__About this task__.
Pictures are to be left out, and only the lines below starting at the one with "May: 0.7684 -> 0.716" and ending at the one with "7-17: none -> 100000" are to be reproduced, each exactly, both ends included.

__Input records__.
========================================================================

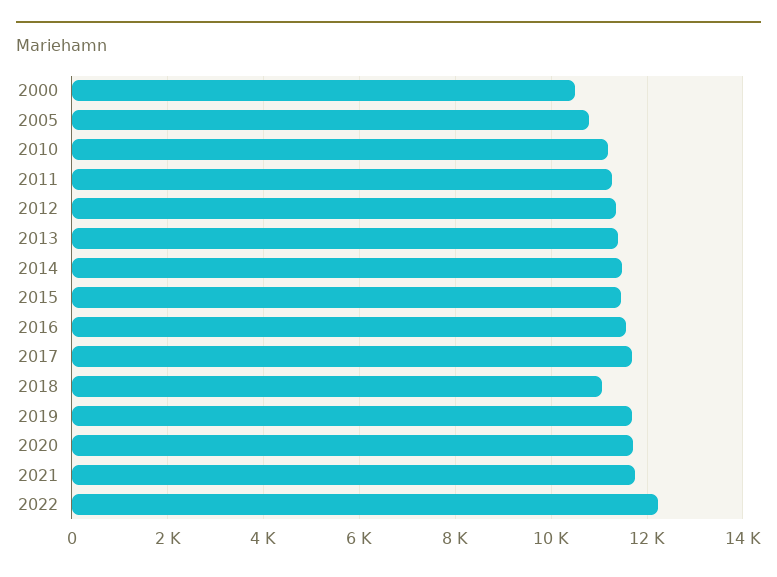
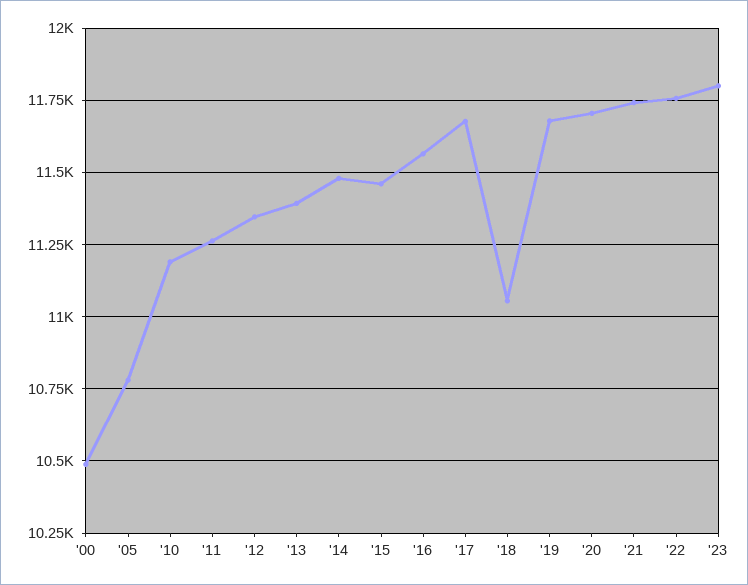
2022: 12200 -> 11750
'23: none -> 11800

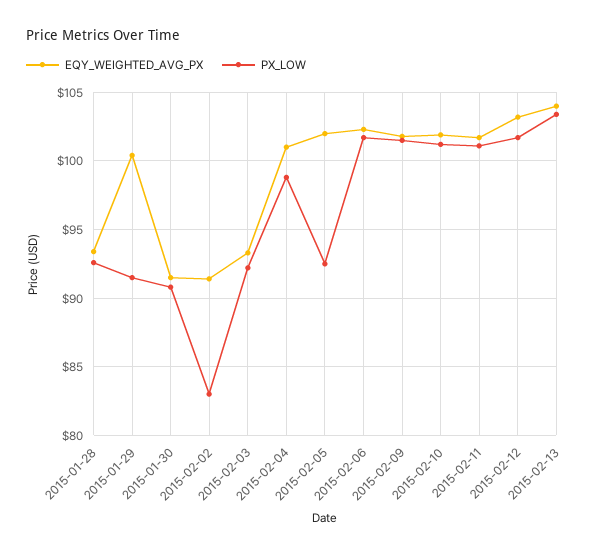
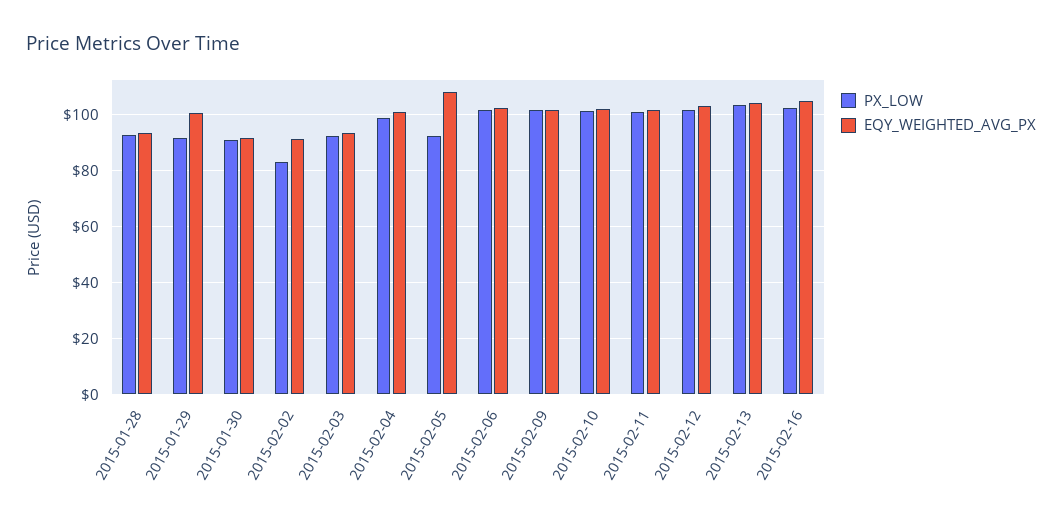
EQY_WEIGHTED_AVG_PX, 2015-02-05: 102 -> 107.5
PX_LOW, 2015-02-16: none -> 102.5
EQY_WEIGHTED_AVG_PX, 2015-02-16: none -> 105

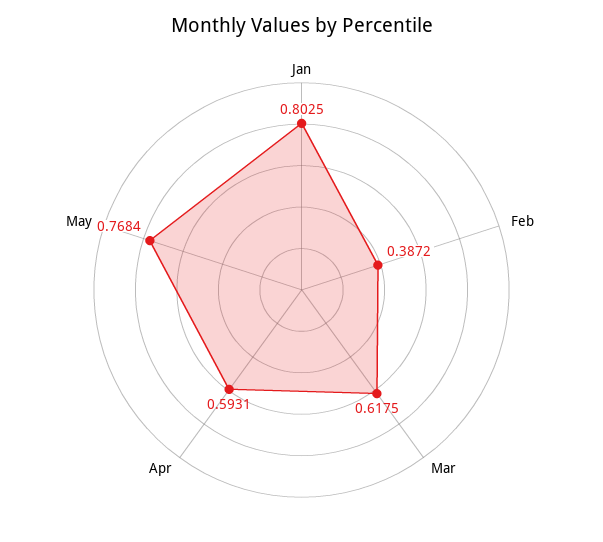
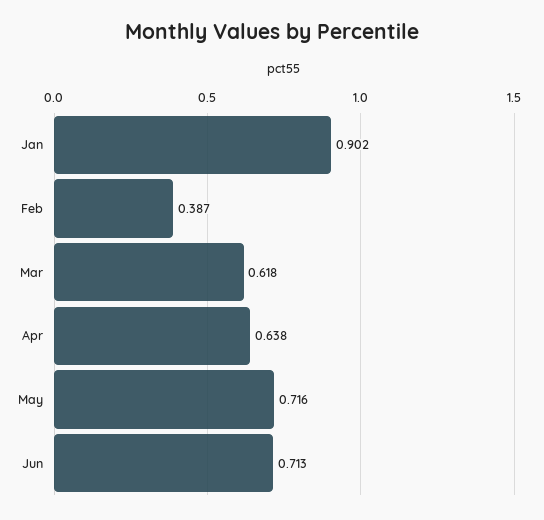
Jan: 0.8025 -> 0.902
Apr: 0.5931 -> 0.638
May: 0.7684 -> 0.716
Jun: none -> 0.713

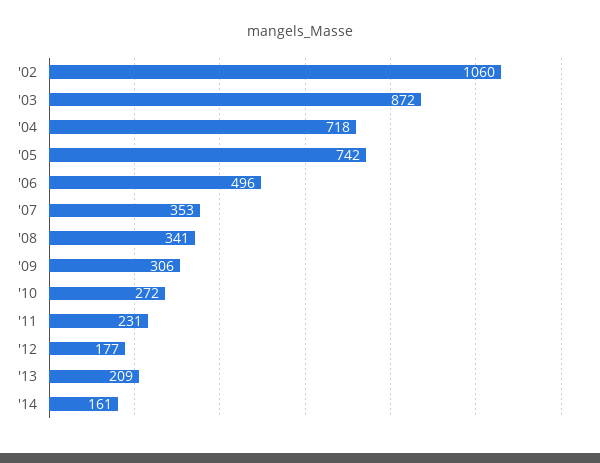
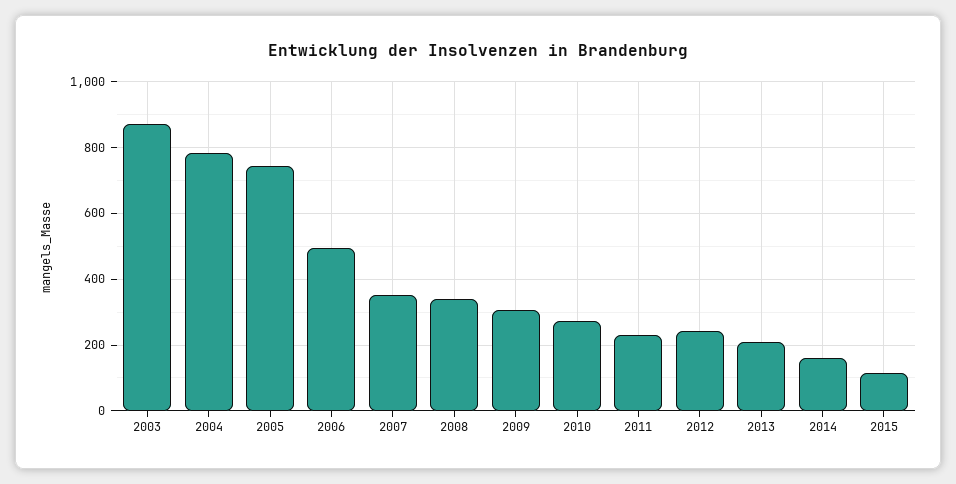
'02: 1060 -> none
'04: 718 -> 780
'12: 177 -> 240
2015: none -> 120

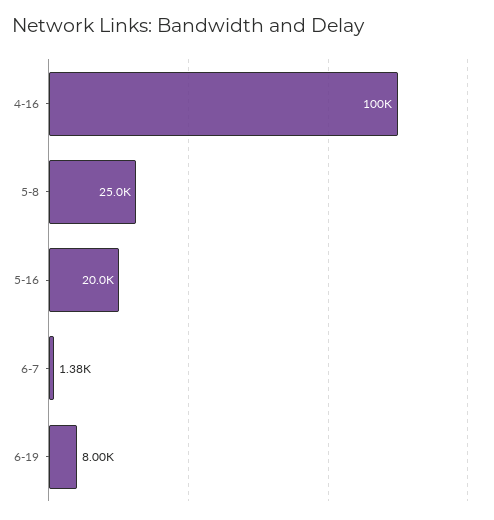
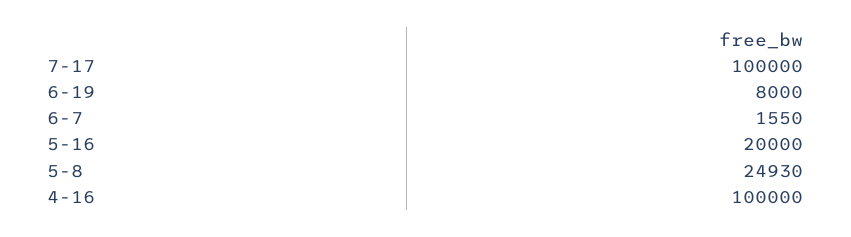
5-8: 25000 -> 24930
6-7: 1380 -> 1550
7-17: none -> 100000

========================================================================

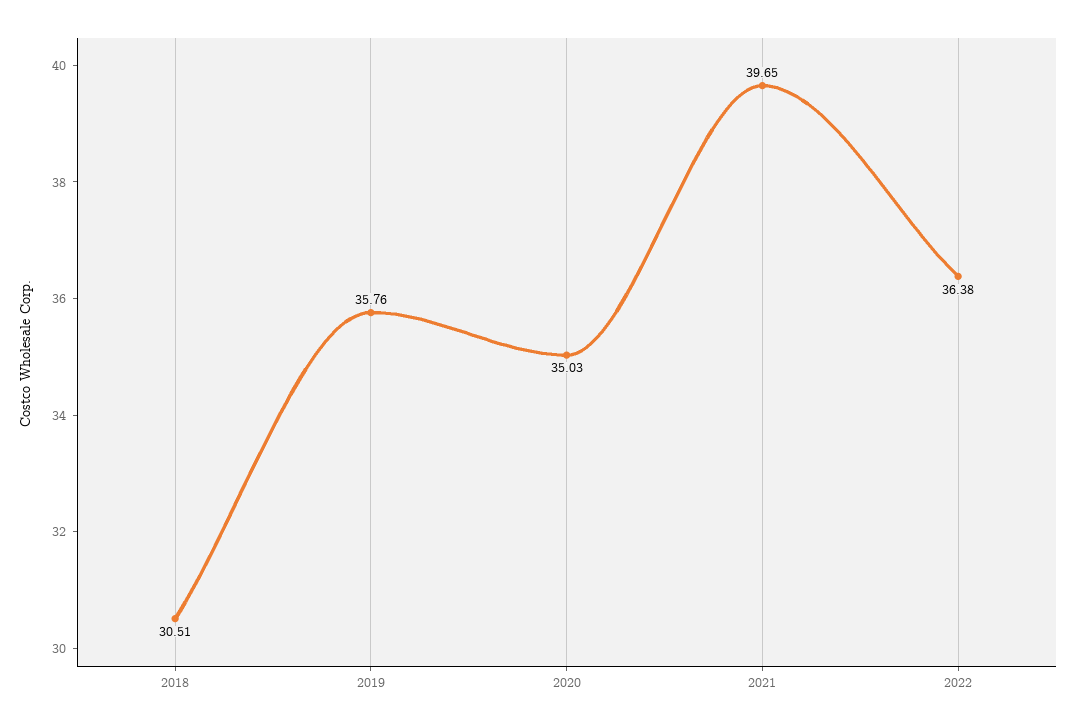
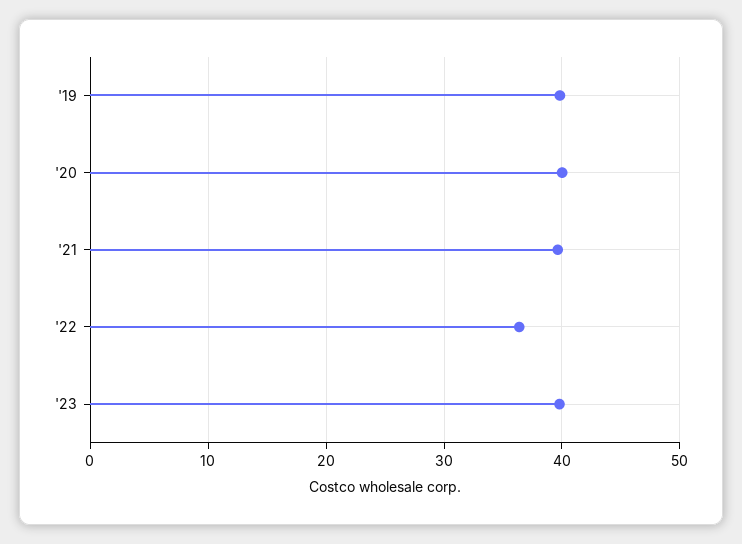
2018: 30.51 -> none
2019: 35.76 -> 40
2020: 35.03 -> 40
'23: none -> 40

========================================================================

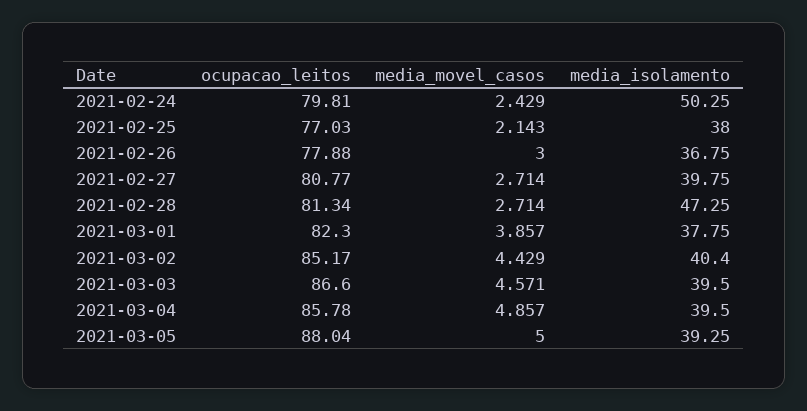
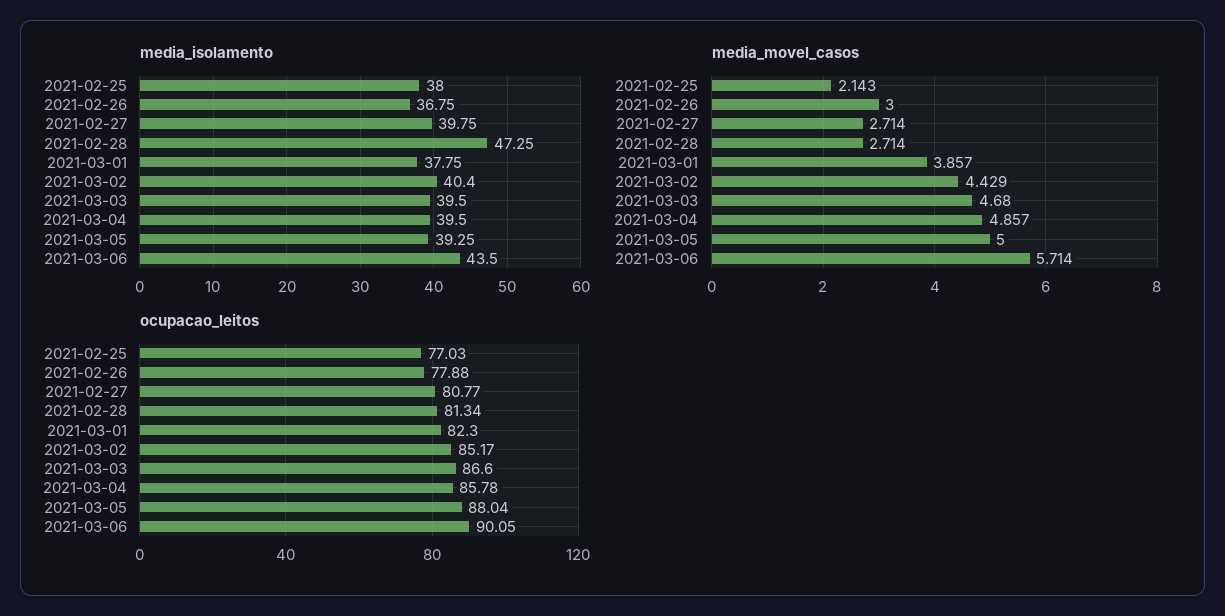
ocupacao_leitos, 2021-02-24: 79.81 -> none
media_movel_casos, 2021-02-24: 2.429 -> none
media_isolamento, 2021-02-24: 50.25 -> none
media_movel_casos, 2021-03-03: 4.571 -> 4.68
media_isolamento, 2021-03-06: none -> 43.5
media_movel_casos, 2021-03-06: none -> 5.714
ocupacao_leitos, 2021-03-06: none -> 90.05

========================================================================

__Task response__.
May: 0.7684 -> 0.716
Jun: none -> 0.713

'02: 1060 -> none
'04: 718 -> 780
'12: 177 -> 240
2015: none -> 120

5-8: 25000 -> 24930
6-7: 1380 -> 1550
7-17: none -> 100000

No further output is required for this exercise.